AI Search Is Entering Its PageRank Moment

In 1998, Larry Page and Sergey Brin were still at Stanford.

They published a paper called The Anatomy of a Large-Scale Hypertextual Web Search Engine. The paper introduced an early version of Google, but the problem it tried to solve was surprisingly simple:

When there are too many web pages, how do you decide which ones matter?

Next Step

Turn this insight into action

Explore the product workflow, benchmark your market with the public leaderboard, or compare plans before you start tracking your own brand.

Explore Features View Leaderboard View Pricing

PageRank was one answer. Instead of treating every page as equal, it used the link structure of the web as a signal for importance.

More than two decades later, a similar problem is appearing again.

This time, the system is not only ranking pages in a search result. It is deciding which sources deserve to be cited inside an AI-generated answer.

In AI search, a citation is the source link attached to an answer. It is not just a URL. It is a form of attribution: the model is telling the user which sources it is willing to put behind its response.

A recent Ahrefs study makes this shift visible. Ahrefs analyzed 1.4 million ChatGPT 5.2 prompts and looked at tens of millions of URL retrieval and citation outcomes. The study reported roughly 23.4 million cited URLs, but those citations represented only 49.98% of the URLs ChatGPT retrieved.

In other words: ChatGPT found many candidate pages, but only about half of them received a visible citation.

That is the important part.

AI search is not simply “searching the web.” It is searching, filtering, and then choosing a smaller set of sources to attach to the final answer.

That is why AI search is entering its own PageRank moment.

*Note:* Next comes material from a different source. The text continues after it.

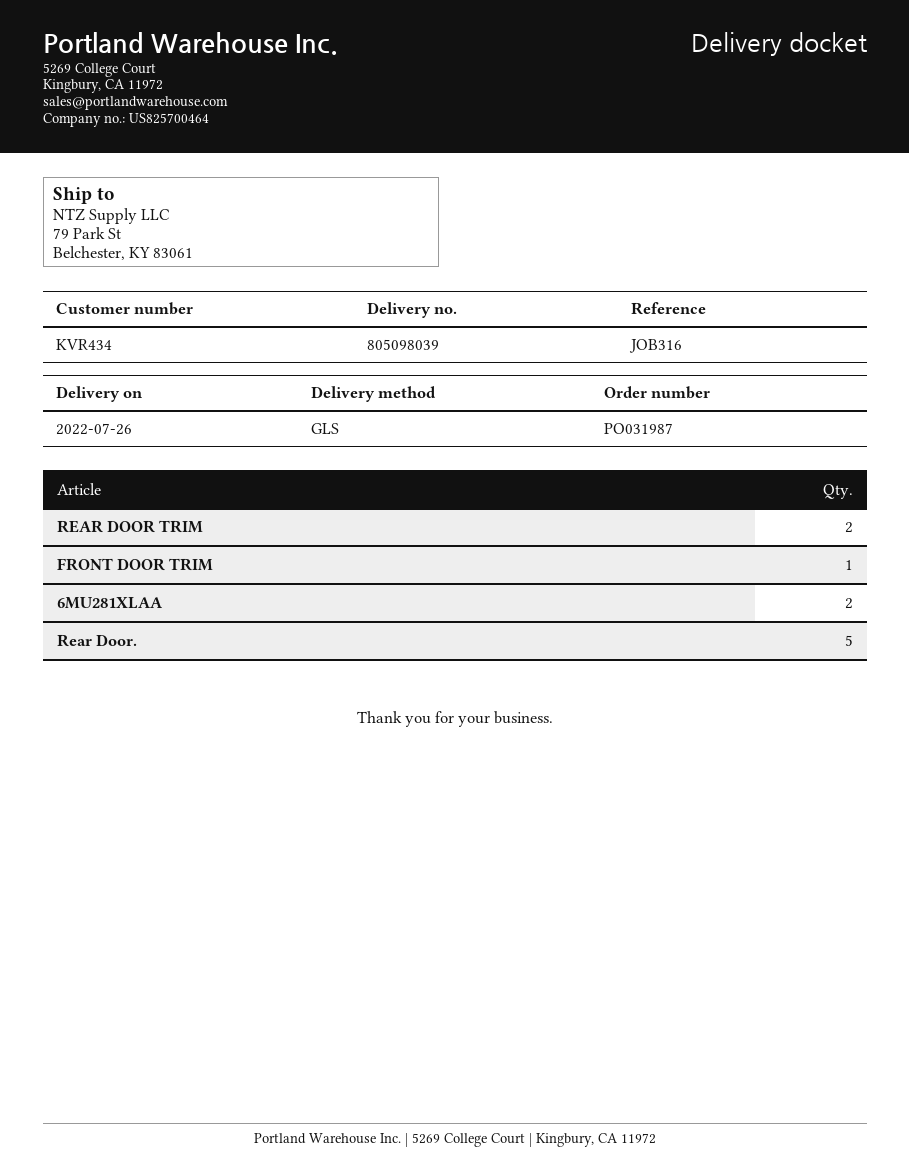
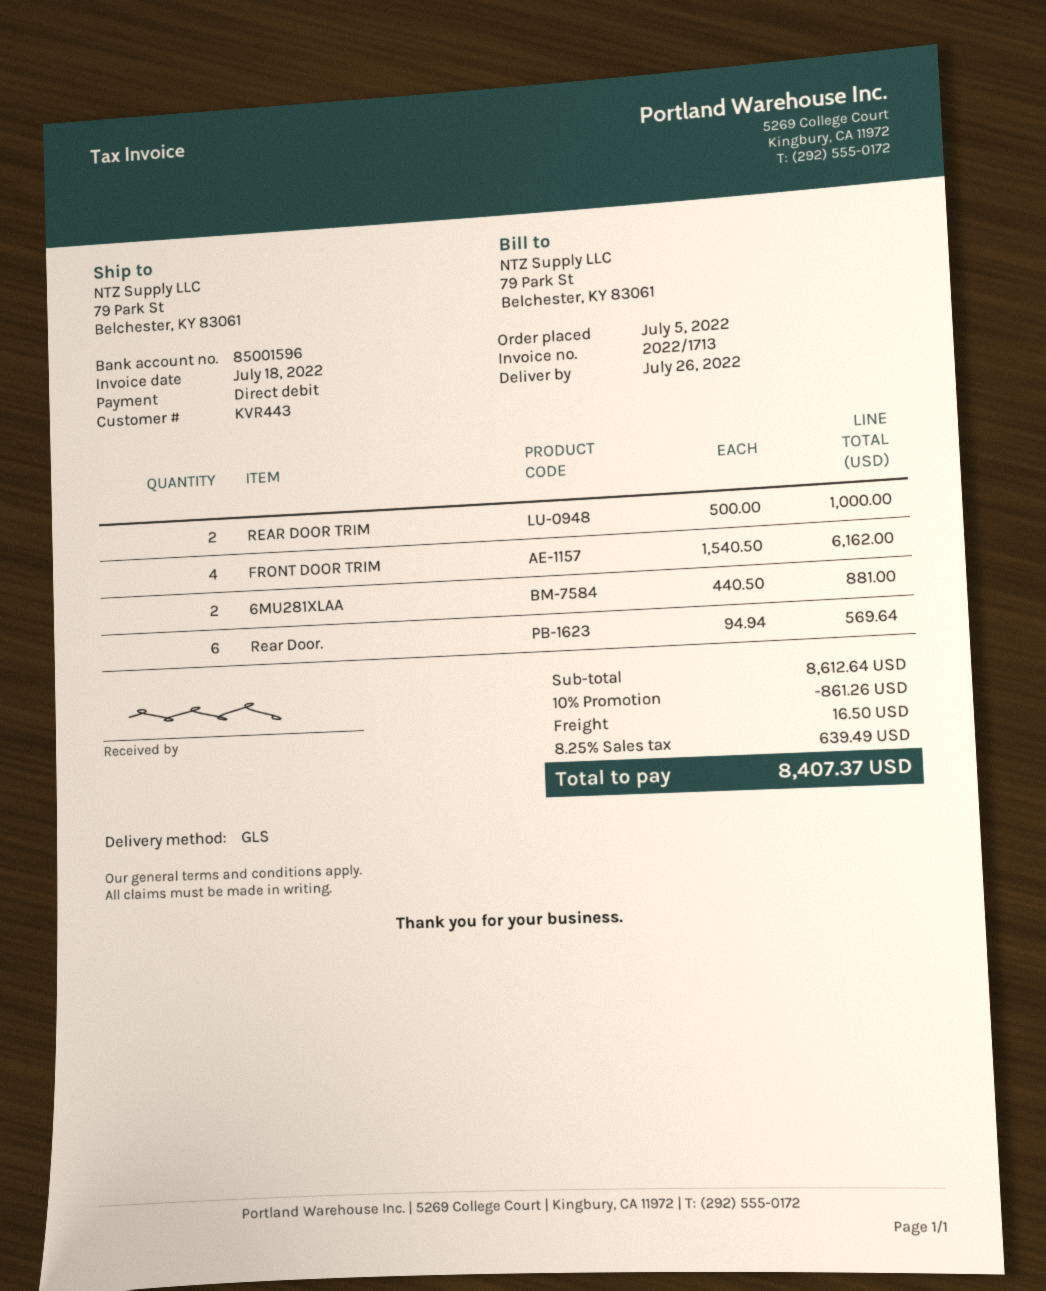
customer number: KVR434 -> KVR443
FRONT DOOR TRIM: 1 -> 4
Rear Door.: 5 -> 6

To be clear, this is an analogy, not a claim about OpenAI’s internal algorithm. We should not say ChatGPT literally uses Google’s PageRank. OpenAI has not said that.

The point is that AI search now faces the same class of problem: when the information space becomes too large and too noisy, retrieval is not enough. The system needs a second layer that decides what is relevant, trustworthy, useful, and worthy of attribution.

In traditional search, that problem became page ranking.

In AI search, it is becoming citation ranking.

Being Found Is Only the Entry Ticket

A common mistake in discussions about AI search is treating “retrieved” and “cited” as the same thing.

They are not.

The Ahrefs data suggests that there is a clear second selection step. In their study, around half of retrieved URLs were cited and around half were not.

That means a page can enter the model’s source pool without making it into the final citation list.

This changes the content problem:

Being found is only the entry ticket. Being cited is the second competition.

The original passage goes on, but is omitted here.